Thursday 7 May 2015

Oops!

Thursdays are a ball ache. In particular because I have to take the Kids to their swimming lesson, which appears to be run by the last surviving concentration camp guards dressed as a bunch of menopausal women.

For a refreshing change of pace the Boy's swimming teacher has stopped swimming alongside the Kids whilst criticising their lack of Olympic potential. Now she sits in (or more precisely - wears) a chair and hectors them loudly from the side of the pool. So it appears even buoyancy isn't a requirement for a swimming teacher these days.

This makes me quite ragey, so today I decided to deal with it by staring angrily at the back of her head and not saying anything. It's a good job she didn't turn around because I'd have had to look somewhere else.

Exiting the swimming pool then became an intricate rage inducing maze of bovine parents with vacuous expressions standing in doorways. The Boy then turned getting changed into something akin to pushing an eel into a balloon. While every other kid in the place left fully dressed he failed to negotiate his way into a pair of pants. So I did the parent-wanting-to-shout-at-child-in-public thing by giving him a wide eyed silent snarl that promised lots of shouting later. This would have worked admirably if he'd been paying bloody attention.

So the shouting happened outside. I stomped off to the car, the Kids dawdling in my furious wake. Instead of getting in the car, they started having a fight.

Dear reader, I'm not proud of what happened next for reasons that will become immediately obvious. I must have been thinking of Withnail and I when an emotional ketchup burst came out and I yelled;

"GET IN THE BACK OF THE VAN!"

Several points to make here.

1. I have a car
2. I was standing next to a school
3. There was, on the other side of the road,  a man mowing the lawn who actually stopped to look at me
4. The Girl burst into tears and then, crucially, cried:

"I WANT MY MUMMY!"

On the up side I managed to get a wheel spin out of my twelve year old diesel dustbin. Plus the Girl (who is vegetarian) dropped her guts* in the car so pungently I nearly hit a lamp post.

* farted

Saturday 2 May 2015

Clarse

I'm writing this during the Kids interminable Saturday morning athletics class in an effort to have somewhere to put my eyes. I rue the invention of Lycra, particularly because the athletics instructors fit into one of two categories: very fit or bizarrely immense. Either way, when they start demonstrating squat thrusts or lunges right in front of me the effect is the same -  my eyes try to get out of my ear.

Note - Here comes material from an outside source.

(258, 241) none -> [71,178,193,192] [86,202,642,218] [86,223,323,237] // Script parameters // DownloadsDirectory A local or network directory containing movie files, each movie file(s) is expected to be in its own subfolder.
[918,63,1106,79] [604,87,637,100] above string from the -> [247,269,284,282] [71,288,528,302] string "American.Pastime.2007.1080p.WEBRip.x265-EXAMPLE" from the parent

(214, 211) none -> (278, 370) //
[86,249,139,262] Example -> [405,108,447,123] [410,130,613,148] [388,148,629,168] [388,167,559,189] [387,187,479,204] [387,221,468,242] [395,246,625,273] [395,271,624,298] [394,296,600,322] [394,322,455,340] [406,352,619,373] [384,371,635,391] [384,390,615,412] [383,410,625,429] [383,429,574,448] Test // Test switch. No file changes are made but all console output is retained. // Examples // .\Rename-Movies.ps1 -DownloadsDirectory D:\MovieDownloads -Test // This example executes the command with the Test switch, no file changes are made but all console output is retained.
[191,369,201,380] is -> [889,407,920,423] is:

Athletics is only one of many extracurricular activities the Kids are signed up for. Earlier this week the Boy had a social engagement for which I was his designated driver. Last year he joined the cubs, which strangely he seems to enjoy in a totally unqualified manner. I say "strangely" because you often find him saying things like;

"I love playing Lego, but I wonder if it might be a bit dangerous. "

"Yes, it's right up there with using a rectal thermometer on a crocodile."

Anyway, his social engagment was something called a "Gang Show", which I assume wasn't run by the Bush Boys.  I dropped him off outside the local theatre and was chatting with Akela when he notice that I had a lot of blood on my thumb.

"Industrial injury? "

Now, I could have said that I'd cut myself building a log cabin, or that I'd caught it on my lathe, or that it was a shark attack. Because as a man I will occasionally be sparse with the truth if I think it might postpone someone's inevitable realisation that I am, when all is said and done, a complete tool. However, I went with;

"I was zesting a lemon. "

Which is about the most middle class injury you can get aside from getting a paper cut from your copy of the English Language version of Le Monde Diplomatique.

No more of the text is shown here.